Can Negative Numbers Be in the Domain of the Square Root Function?

[FAS1998]

Consider the function sqrt(x).

What is the domain of this function? Is it all real positive numbers?

This is what I was taught in high school, but I was also taught that plugging in -1 would give an answer of i.

So if the function takes negative inputs, shouldn’t they be part of the domain?

 

[fresh_42]

Consider the function sqrt(x).

What is the domain of this function? Is it all real positive numbers?

Almost. It's all non negative real numbers.

This is what I was taught in high school, but I was also taught that plugging in -1 would give an answer of i.
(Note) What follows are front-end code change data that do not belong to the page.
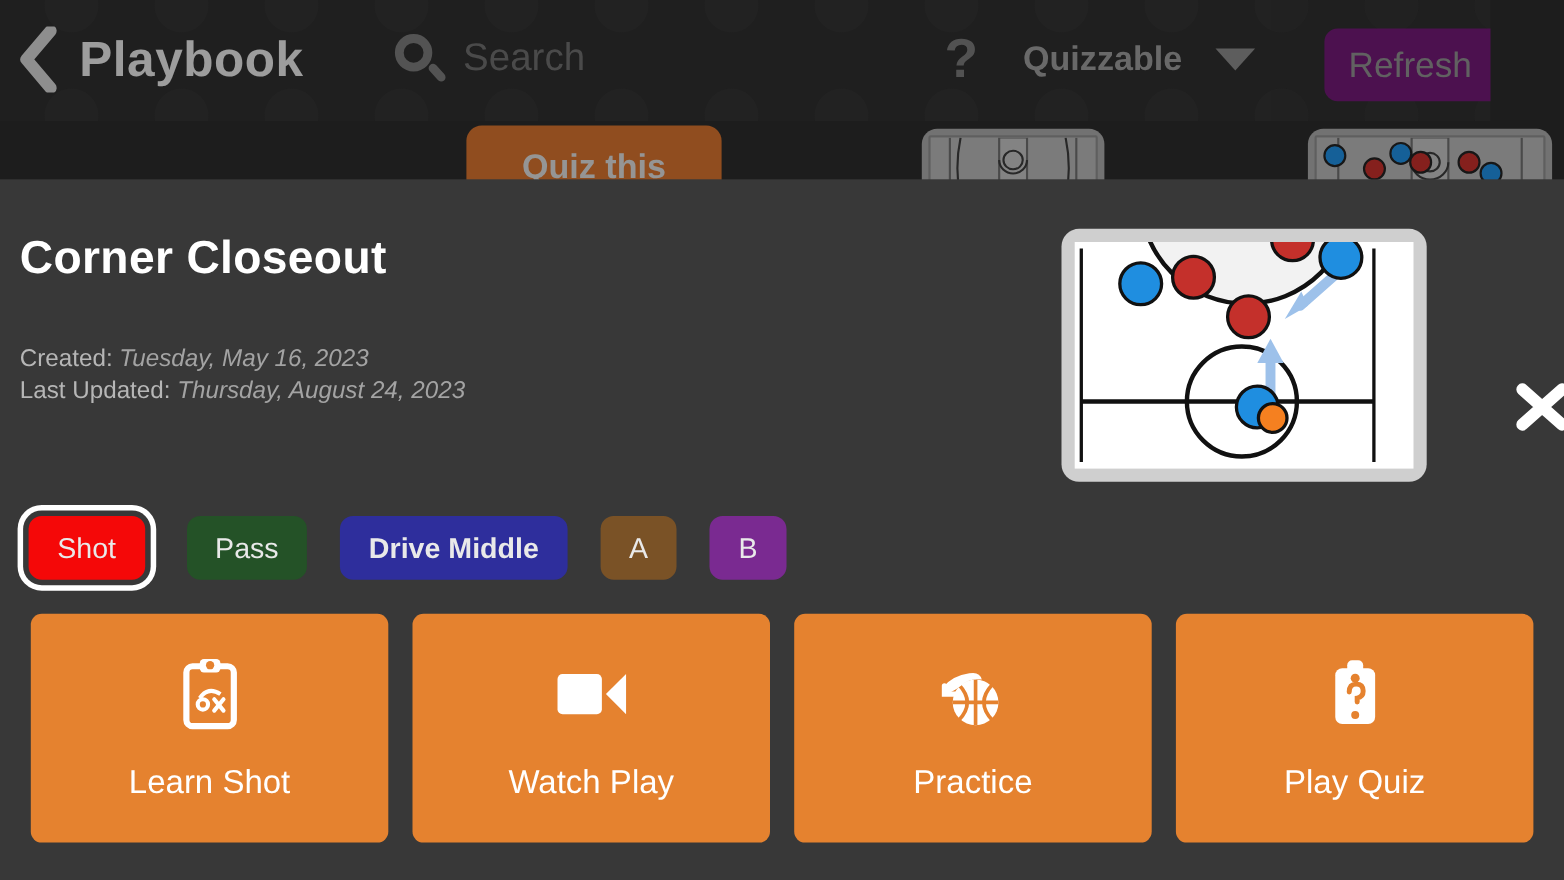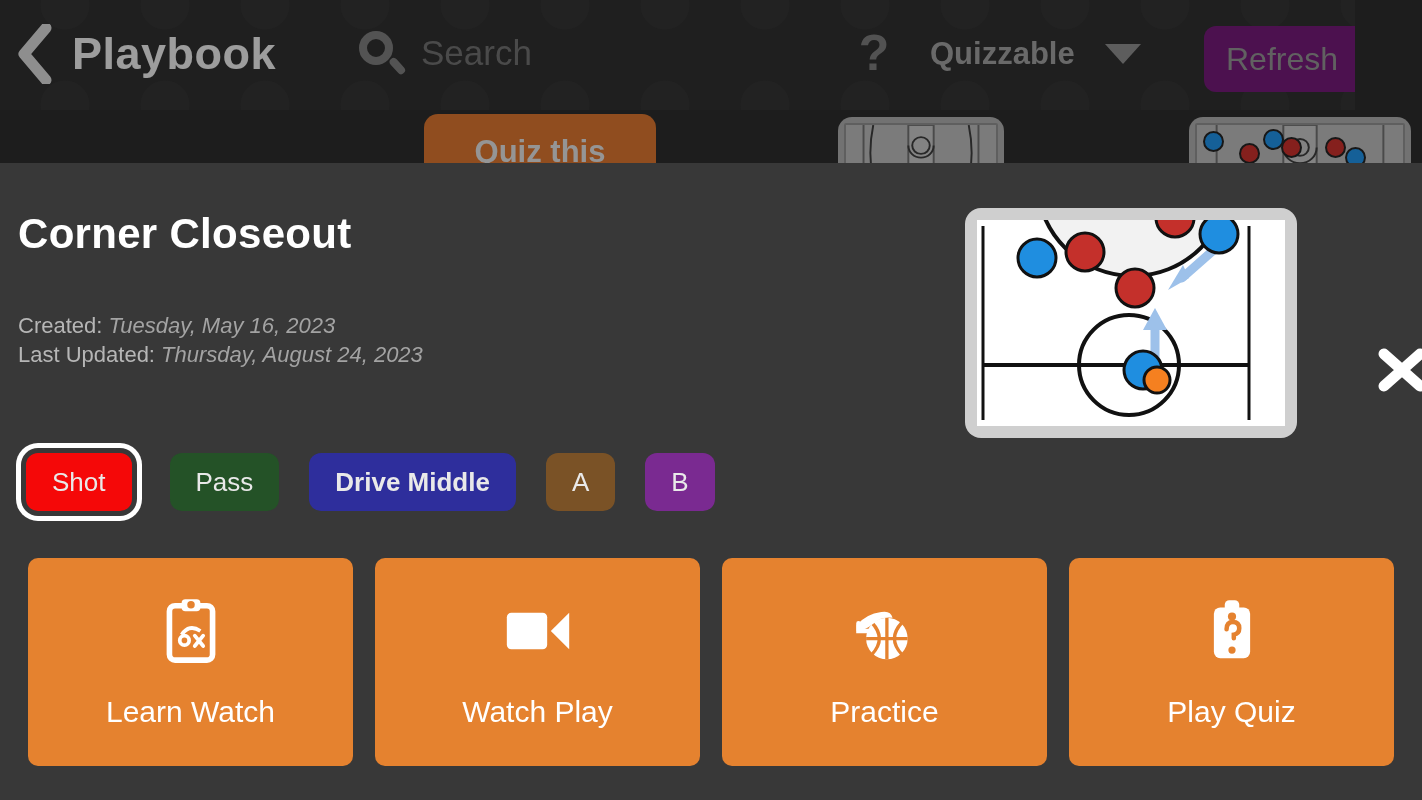--- a/index.html
+++ b/index.html
@@ -131,21 +131,21 @@
   #court-preview svg{ display:block; width:100%; height:100%; }
 
   
   #tag-row{ position:absolute; left:18px; top:290px; display:flex; align-items:center; gap:30px; }
   .tag-chip{
     height:58px; border-radius:12px; display:flex; align-items:center; justify-content:center;
     padding:0 26px; font-size:26px; color:#e9e9e9; cursor:pointer; white-space:nowrap;
   }
   .tag-chip.selected{
     box-shadow:0 0 0 5px #383838, 0 0 0 10px #ffffff;
-    margin:0 8px;
+    margin:16px 8px;
   }
 
   
   #action-row{
     position:absolute; left:28px; top:395px; width:1366px; height:208px;
     display:flex; gap:22px;
   }
   .action-button{
     flex:1; background:#e5822f; border-radius:10px;
     display:flex; flex-direction:column; align-items:center; justify-content:center;
@@ -311,21 +311,21 @@
       <span class="action-icon">
         <svg viewBox="0 0 64 72" width="60" height="68" aria-hidden="true">
           <rect x="9" y="9" width="46" height="58" rx="6" fill="none" stroke="#fff" stroke-width="6"></rect>
           <rect x="22" y="2" width="20" height="13" rx="4" fill="#fff"></rect>
           <circle cx="32" cy="8" r="4" fill="#e5822f"></circle>
           <path d="M22 40 q8 -12 20 -4" fill="none" stroke="#fff" stroke-width="4"></path>
           <circle cx="25" cy="46" r="5" fill="none" stroke="#fff" stroke-width="4"></circle>
           <path d="M36 41 L45 52 M45 41 L36 52" stroke="#fff" stroke-width="4" stroke-linecap="round"></path>
         </svg>
       </span>
-      <span class="action-label">Learn Watch</span>
+      <span class="action-label">Learn Shot</span>
     </div>
 
     <div class="action-button">
       <span class="action-icon">
         <svg viewBox="0 0 72 52" width="66" height="48" aria-hidden="true">
           <rect x="2" y="6" width="44" height="40" rx="5" fill="#fff"></rect>
           <path d="M50 26 L70 6 L70 46 Z" fill="#fff"></path>
         </svg>
       </span>
       <span class="action-label">Watch Play</span>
And now we pay the price for sloppiness! sqrt(x) is a sequence of seven letters over the latin alphabet extended by some special characters. It is not a function. By calling it a function we made several hidden assumptions:

1. sqrt(x) = $+\sqrt{x}$
2. sqrt(x) = $\left( f\, : \,\mathbb{R}_0^+\longrightarrow \mathbb{R} \,;\,x \stackrel{f}{\longmapsto} +\sqrt{x} \right)$

So if the function takes negative inputs, shouldn’t they be part of the domain?

No, the domain should be part of the definition in the first place! It isn't honest to rely on hidden assumptions and then change horses in the middle of the race.

 

[FAS1998]

Almost. It's all non negative real numbers.

And now we pay the price for sloppiness! sqrt(x) is a sequence of seven letters over the latin alphabet extended by some special characters. It is not a function. By calling it a function we made several hidden assumptions:

1. sqrt(x) = $+\sqrt{x}$
2. sqrt(x) = $\left( f\, : \,\mathbb{R}_0^+\longrightarrow \mathbb{R} \,;\,x \stackrel{f}{\longmapsto} +\sqrt{x} \right)$

No, the domain should be part of the definition in the first place! It isn't honest to rely on hidden assumptions and then change horses in the middle of the race.

I’m not super familiar with some of the notation you used for assumption 2. Does that say that the domain of the function is all real numbers equal to or greater than 0?

Why is this assumption implied by the fact that sqrt(x) is a function?

I thought a function was just of mapping of elements from one set to another set. I don’t know how sqrt(x) being a function would exclude negative inputs and/or imaginary outputs.

 

[mathman]

$\sqrt{z}$ is defined for all complex $z$. Using the notation above f:C-> C.

 

[fresh_42]

I’m not super familiar with some of the notation you used for assumption 2. Does that say that the domain of the function is all real numbers equal to or greater than 0?

Yes.

Why is this assumption implied by the fact that sqrt(x) is a function?

Because you have said ...

Consider the function sqrt(x).

... and human automatically adds everything which isn't said and makes an assumption, which allows the sentence to make sense. It is a convention that real variables are noted by an $x$ and complex variables by a $z$, same as function values are associated with $y$. This isn't written anywhere, it is just what most people do. So $x$ is associated with a real variable, unless otherwise stated! If $x<0$ then $\sqrt{x}$ is no real function anymore. This is why $x\geq 0$ is assumed. Again, this is an extrapolation of the many unmentioned aspects of a function: domain, range, mapping definition.

I thought a function was just of mapping of elements from one set to another set ...

... with the property, that no element can be mapped on two different ones, yes. But as you said: two sets are involved, $\mathbb{R}_0^+ \, , \, \mathbb{R}$ or $\mathbb{C}$ or whatever. Since they haven't been specified, there are two possibilities left:

• reject your entire question due to insufficient data
• add required data, which again offers two possibilities
  • add the data to yield a solution which is most general
  • add the data under the assumption that context is as usual

I don’t know how sqrt(x) being a function would exclude negative inputs and/or imaginary outputs.

It doesn't. You created a lack of information and now refuse the attempt to make sense of this manko.

This means: the only reason for this thread is reasoning, based on a trap.

Thread closed.